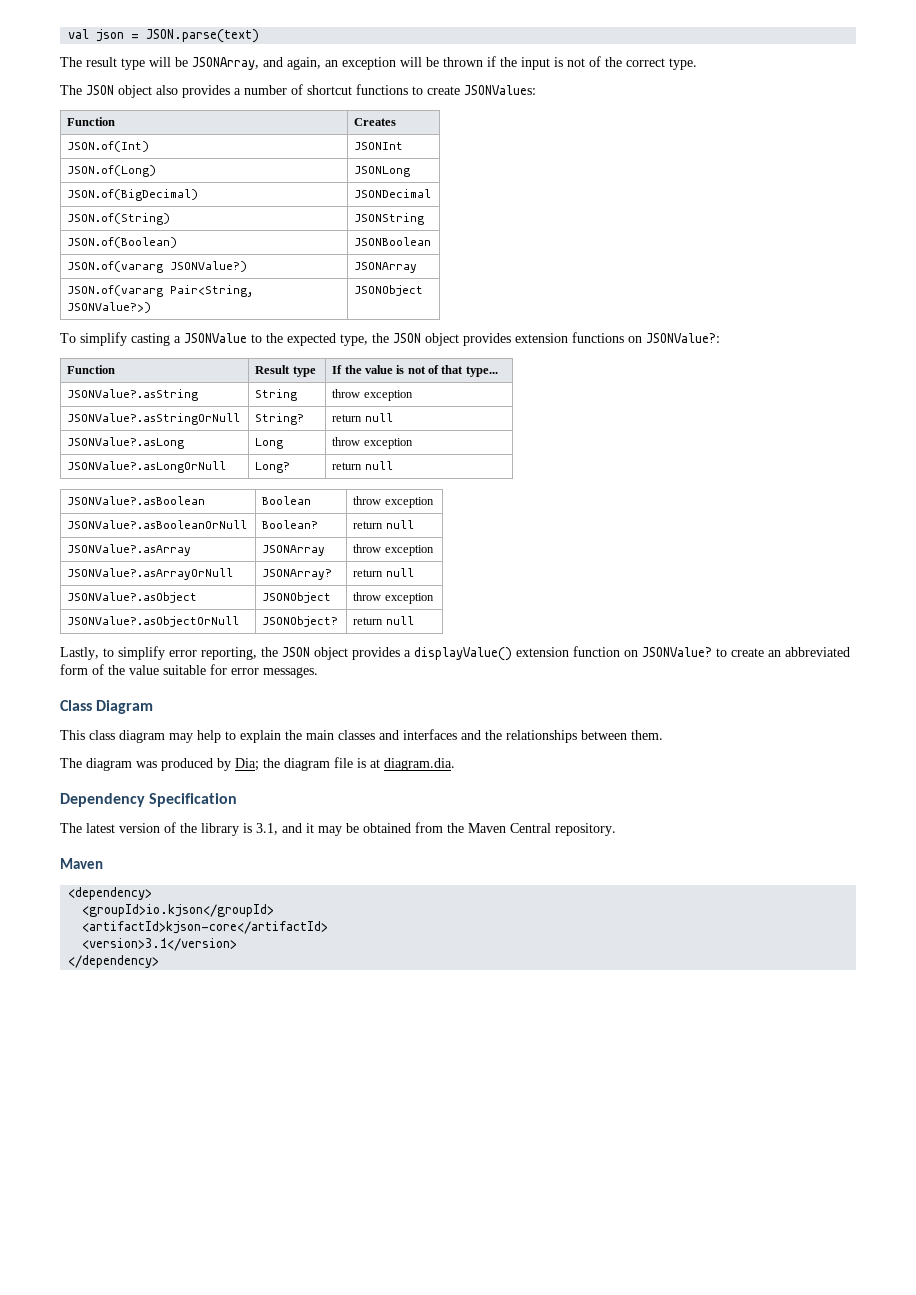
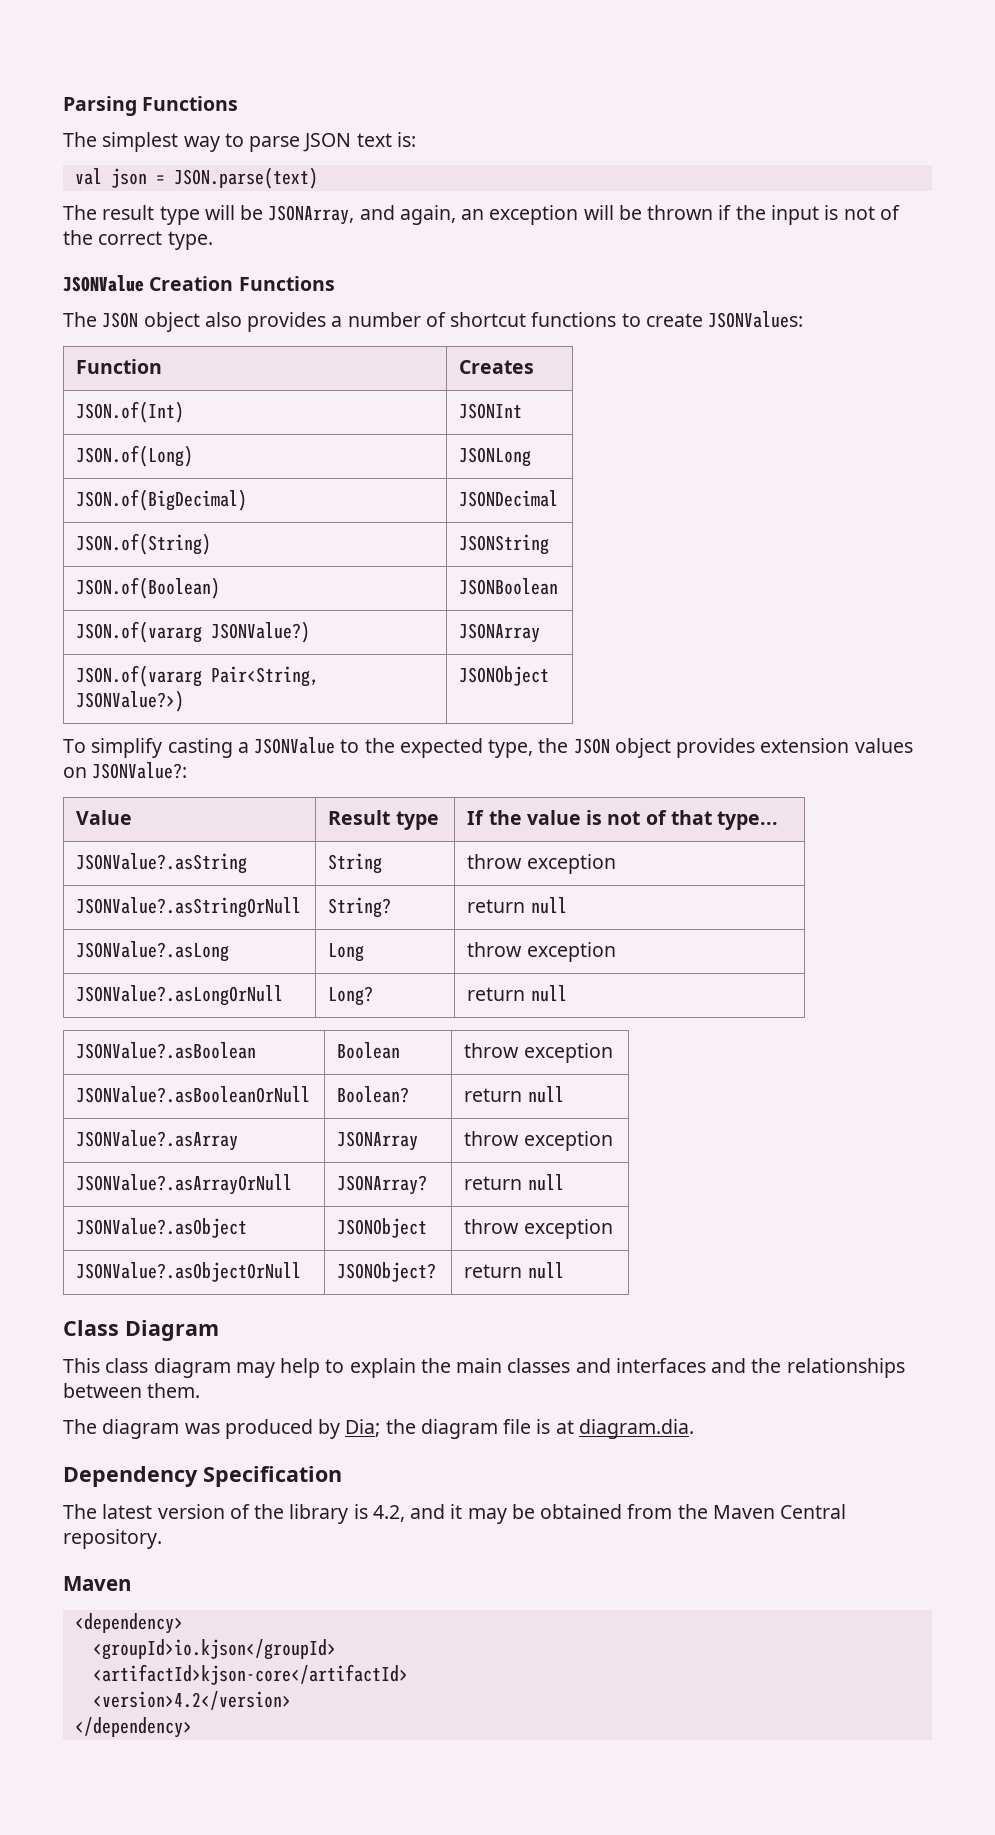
(68, 34) none -> [63,96,239,116] [63,132,416,152] Parsing Functions // The simplest way to parse JSON text is: //
(697, 64) none -> [63,275,335,292] // JSONValue Creation Functions
[572,332,624,343] functions -> [854,738,913,753] values
[67,365,116,374] Function -> [76,810,133,825] Value
[60,646,850,661] [60,664,318,678] // Lastly, to simplify error reporting, the JSON object provides a displayValue() extension function on JSONValue? to create an abbreviated form of the value suitable for error messages. -> (564, 1270) none
[256,823,278,835] 3.1, -> [372,1505,405,1522] 4.2,
[82,938,238,951] <version>3.1</version> -> [92,1691,291,1710] <version>4.2</version>

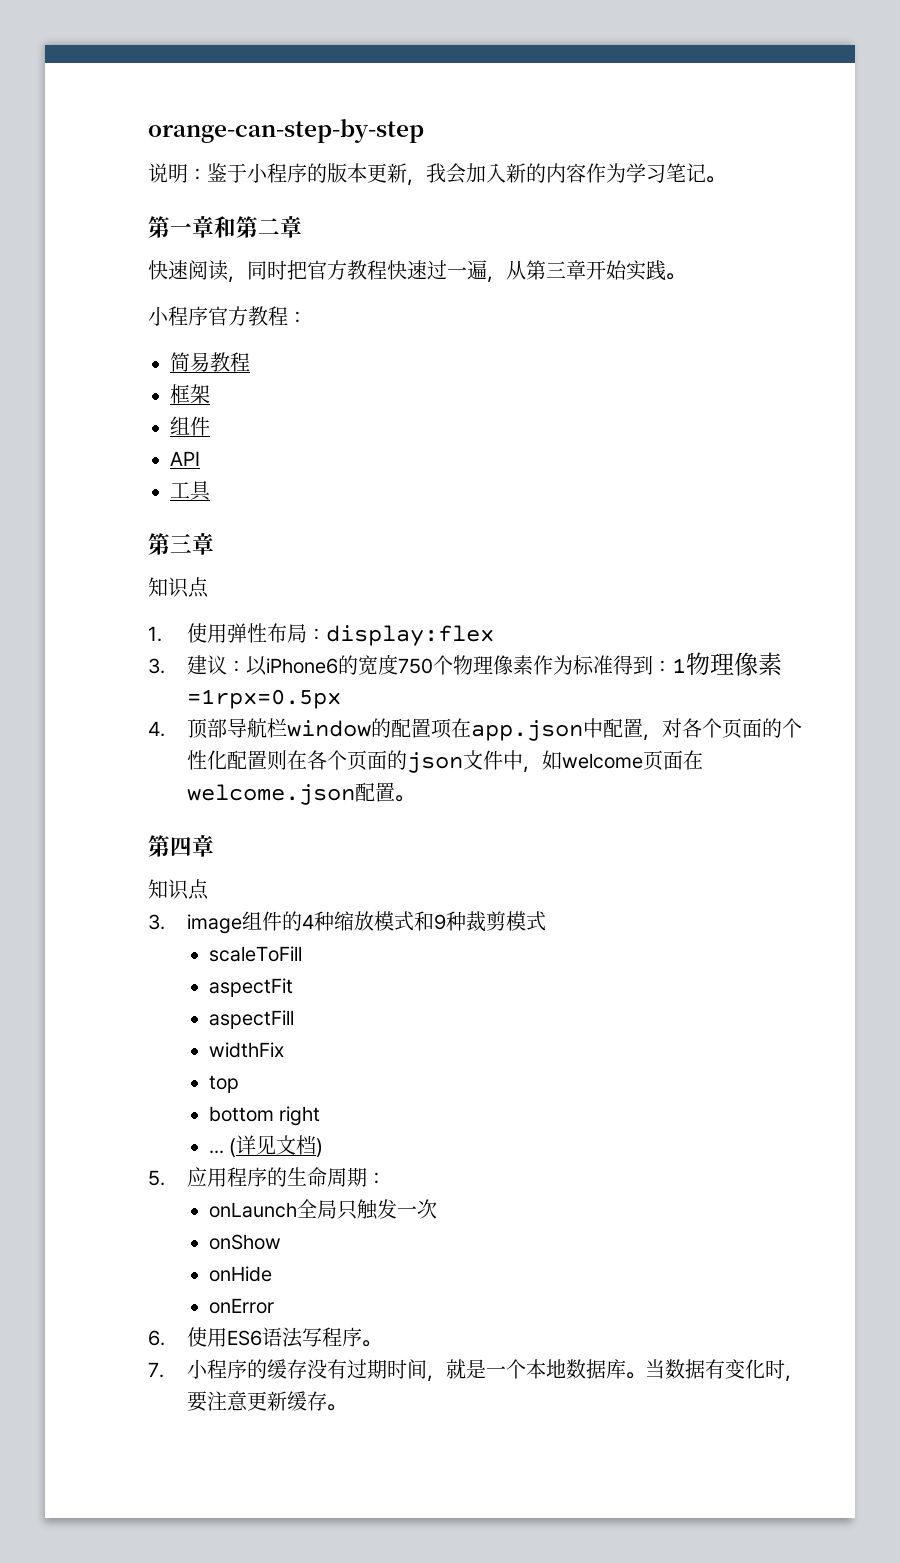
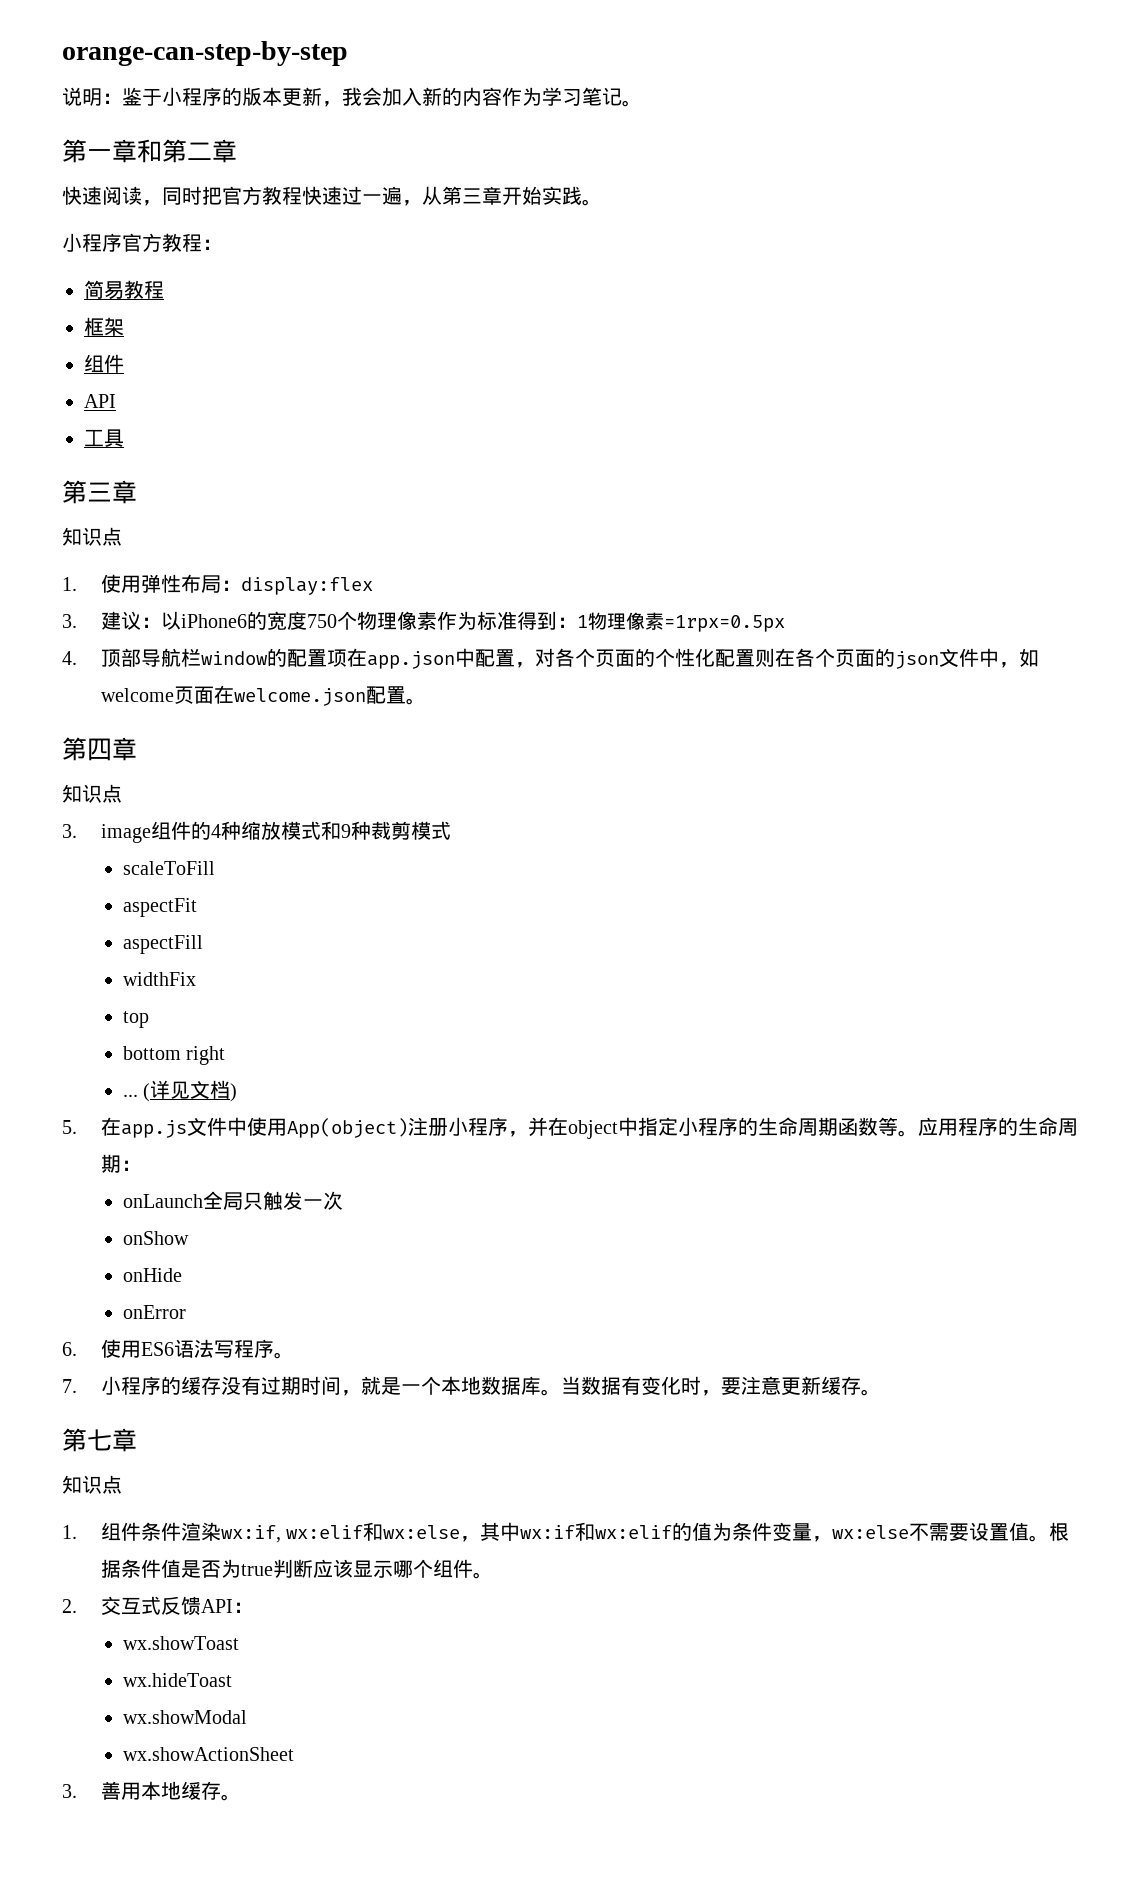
(165, 1178) none -> [100,1117,918,1139] 在app.js文件中使用App(object)注册小程序，并在object中指定小程序的生命周期函数等。
(346, 1407) none -> [62,1428,137,1452] [62,1475,122,1494] [62,1522,1070,1543] [100,1559,493,1579] [62,1596,253,1616] [122,1636,239,1650] [122,1673,232,1687] [122,1710,247,1724] [122,1747,294,1761] [62,1781,241,1801] // 第七章 // 知识点 // 1.组件条件渲染wx:if, wx:elif和wx:else，其中wx:if和wx:elif的值为条件变量，wx:else不需要设置值。根据条件值是否为true判断应该显示哪个组件。 // 2.交互式反馈API： // wx.showToast // wx.hideToast // wx.showModal // wx.showActionSheet // 3.善用本地缓存。

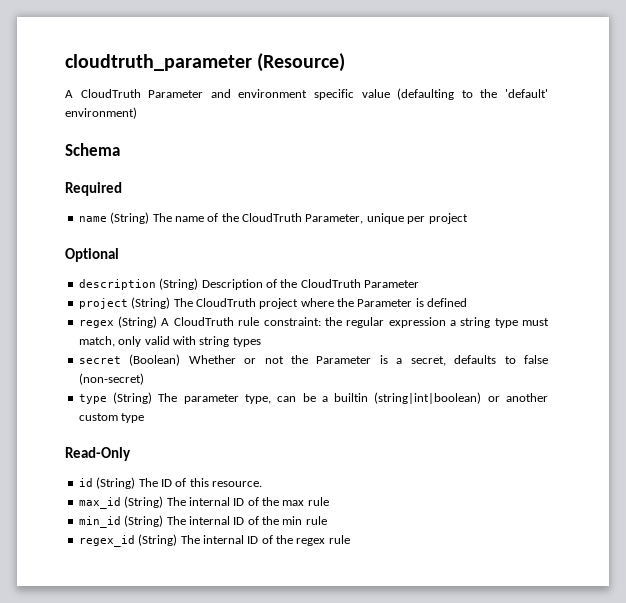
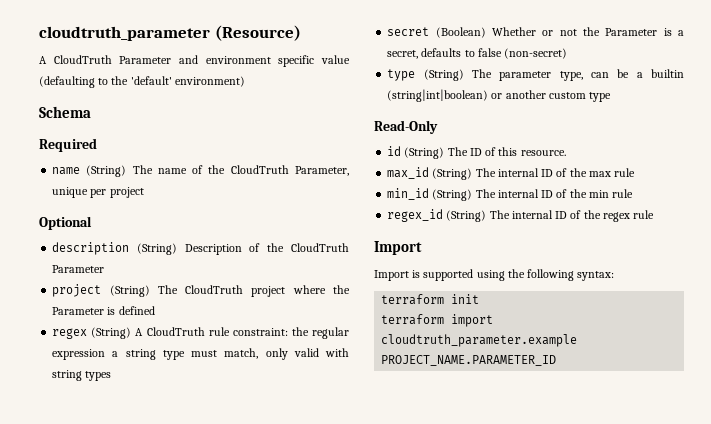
(350, 539) none -> [374,241,422,255] [374,269,615,281] [381,294,480,305] [381,314,494,327] [381,334,578,347] [381,355,557,366] // Import // Import is supported using the following syntax: // terraform init // terraform import cloudtruth_parameter.example PROJECT_NAME.PARAMETER_ID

* * *

◆ WHAT YOU SHOULD DO:
If a line falls between the one containing "(346, 1407) none" and the last line of the records above, inclusive, restate it exactly; leave out the pictures and everything else.

◆ TASK ANSWER:
(346, 1407) none -> [62,1428,137,1452] [62,1475,122,1494] [62,1522,1070,1543] [100,1559,493,1579] [62,1596,253,1616] [122,1636,239,1650] [122,1673,232,1687] [122,1710,247,1724] [122,1747,294,1761] [62,1781,241,1801] // 第七章 // 知识点 // 1.组件条件渲染wx:if, wx:elif和wx:else，其中wx:if和wx:elif的值为条件变量，wx:else不需要设置值。根据条件值是否为true判断应该显示哪个组件。 // 2.交互式反馈API： // wx.showToast // wx.hideToast // wx.showModal // wx.showActionSheet // 3.善用本地缓存。

(350, 539) none -> [374,241,422,255] [374,269,615,281] [381,294,480,305] [381,314,494,327] [381,334,578,347] [381,355,557,366] // Import // Import is supported using the following syntax: // terraform init // terraform import cloudtruth_parameter.example PROJECT_NAME.PARAMETER_ID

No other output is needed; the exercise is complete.